Handling uncertainty is one of the most important challenges in real physical systems. In this article, we study an approximate optimal magnetic control strategy for a one-dimensional (1-D) magnetohydrodynamic (MHD) system with uncertainty quantification within the learning framework of the underlying MHD model. First, the MHD flow system is modeled by coupled partial differential equations (PDEs) wherein the Reynolds number is not deterministic but random. Then, the optimal magnetic control problem is formulated and reduced to a parameter selection problem with stochastic PDE constraints by means of the control parameterization method.
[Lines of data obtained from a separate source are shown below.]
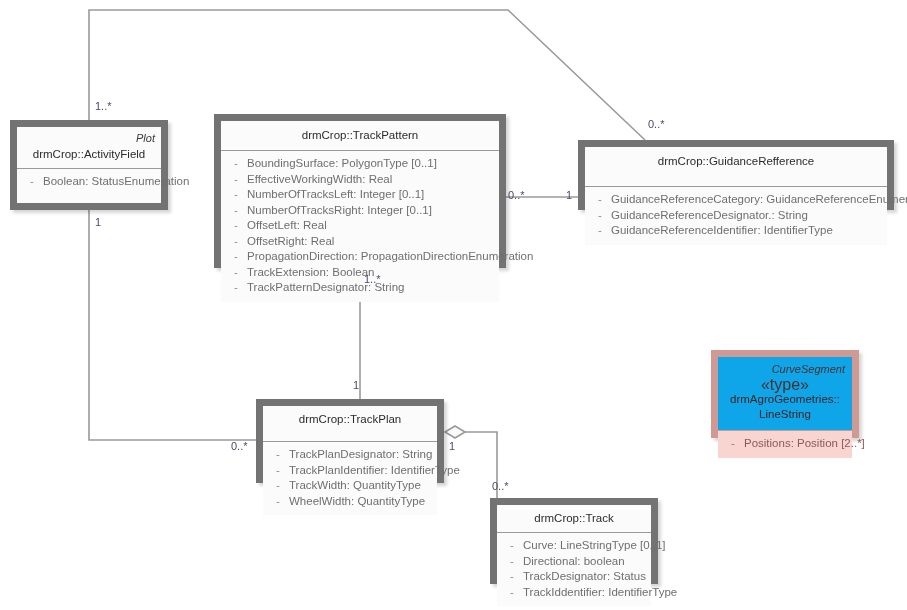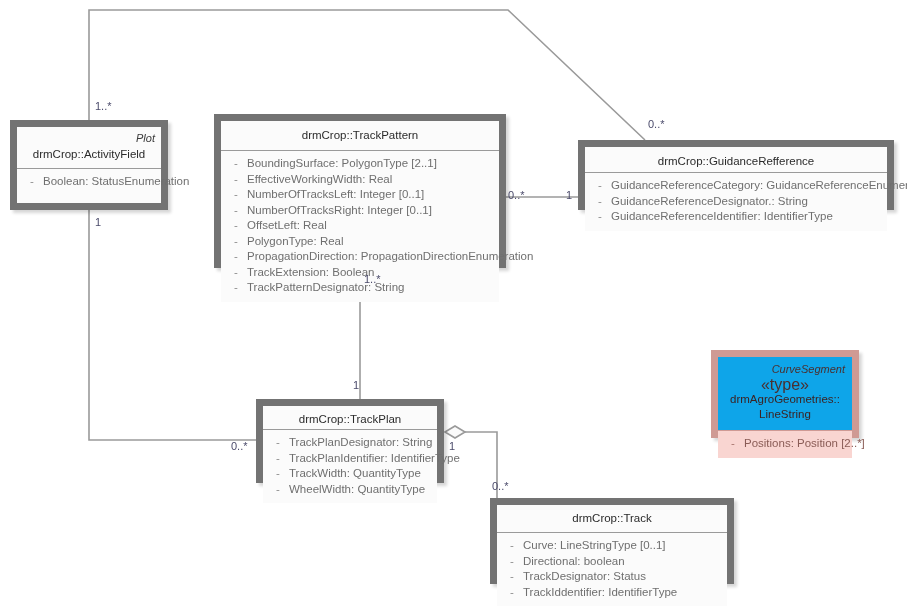--- a/index.html
+++ b/index.html
@@ -147,79 +147,79 @@
     </div>
   </div>
 
   <div class="uml-class" style="left:214px; top:114px; width:292px; height:154px;">
     <div class="hdr" style="padding-top:7px; padding-bottom:7px;">
       <span class="cname">drmCrop::TrackPattern</span>
     </div>
     <div class="attrs">
       <div class="attr">
         <span class="vis">-</span>
-        <span class="sig">BoundingSurface: PolygonType [2..1]</span>
+        <span class="sig">BoundingSurface: PolygonType [0..1]</span>
       </div>
       <div class="attr">
         <span class="vis">-</span>
         <span class="sig">EffectiveWorkingWidth: Real</span>
       </div>
       <div class="attr">
         <span class="vis">-</span>
         <span class="sig">NumberOfTracksLeft: Integer [0..1]</span>
       </div>
       <div class="attr">
         <span class="vis">-</span>
         <span class="sig">NumberOfTracksRight: Integer [0..1]</span>
       </div>
       <div class="attr">
         <span class="vis">-</span>
         <span class="sig">OffsetLeft: Real</span>
       </div>
       <div class="attr">
         <span class="vis">-</span>
-        <span class="sig">PolygonType: Real</span>
+        <span class="sig">OffsetRight: Real</span>
       </div>
       <div class="attr">
         <span class="vis">-</span>
         <span class="sig">PropagationDirection: PropagationDirectionEnumeration</span>
       </div>
       <div class="attr">
         <span class="vis">-</span>
         <span class="sig">TrackExtension: Boolean</span>
       </div>
       <div class="attr">
         <span class="vis">-</span>
         <span class="sig">TrackPatternDesignator: String</span>
       </div>
     </div>
   </div>
 
   <div class="uml-class" style="left:578px; top:140px; width:316px; height:70px;">
-    <div class="hdr" style="padding-top:7px; padding-bottom:3px;">
+    <div class="hdr" style="padding-top:7px; padding-bottom:17px;">
       <span class="cname">drmCrop::GuidanceRefference</span>
     </div>
     <div class="attrs">
       <div class="attr">
         <span class="vis">-</span>
         <span class="sig">GuidanceReferenceCategory: GuidanceReferenceEnumeration</span>
       </div>
       <div class="attr">
         <span class="vis">-</span>
         <span class="sig">GuidanceReferenceDesignator.: String</span>
       </div>
       <div class="attr">
         <span class="vis">-</span>
         <span class="sig">GuidanceReferenceIdentifier: IdentifierType</span>
       </div>
     </div>
   </div>
 
   <div class="uml-class" style="left:256px; top:399px; width:188px; height:84px;">
-    <div class="hdr" style="padding-top:6px; padding-bottom:2px;">
+    <div class="hdr" style="padding-top:6px; padding-bottom:14px;">
       <span class="cname">drmCrop::TrackPlan</span>
     </div>
     <div class="attrs">
       <div class="attr">
         <span class="vis">-</span>
         <span class="sig">TrackPlanDesignator: String</span>
       </div>
       <div class="attr">
         <span class="vis">-</span>
         <span class="sig">TrackPlanIdentifier: IdentifierType</span>
@@ -228,21 +228,21 @@
         <span class="vis">-</span>
         <span class="sig">TrackWidth: QuantityType</span>
       </div>
       <div class="attr">
         <span class="vis">-</span>
         <span class="sig">WheelWidth: QuantityType</span>
       </div>
     </div>
   </div>
 
-  <div class="uml-class" style="left:490px; top:498px; width:244px; height:86px;">
+  <div class="uml-class" style="left:490px; top:498px; width:168px; height:86px;">
     <div class="hdr" style="padding-top:6px; padding-bottom:6px;">
       <span class="cname">drmCrop::Track</span>
     </div>
     <div class="attrs">
       <div class="attr">
         <span class="vis">-</span>
         <span class="sig">Curve: LineStringType [0..1]</span>
       </div>
       <div class="attr">
         <span class="vis">-</span>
Significantly different from the conventional sensitivity analysis and adjoint methods, a polynomial chaos expansion (PCE) based on a multifidelity model is developed to construct the underlying PDEs model by polynomial functions. Thus, the relationship between the objective function and the control sequence is derived explicitly, which, in turn, transforms the optimal parameter selection problem with stochastic PDE constraints into a typical algebraic optimization problem that can be easily solved by the existing nonlinear programming algorithm. Numerical simulations are illustrated to demonstrate the high performance of our proposed method.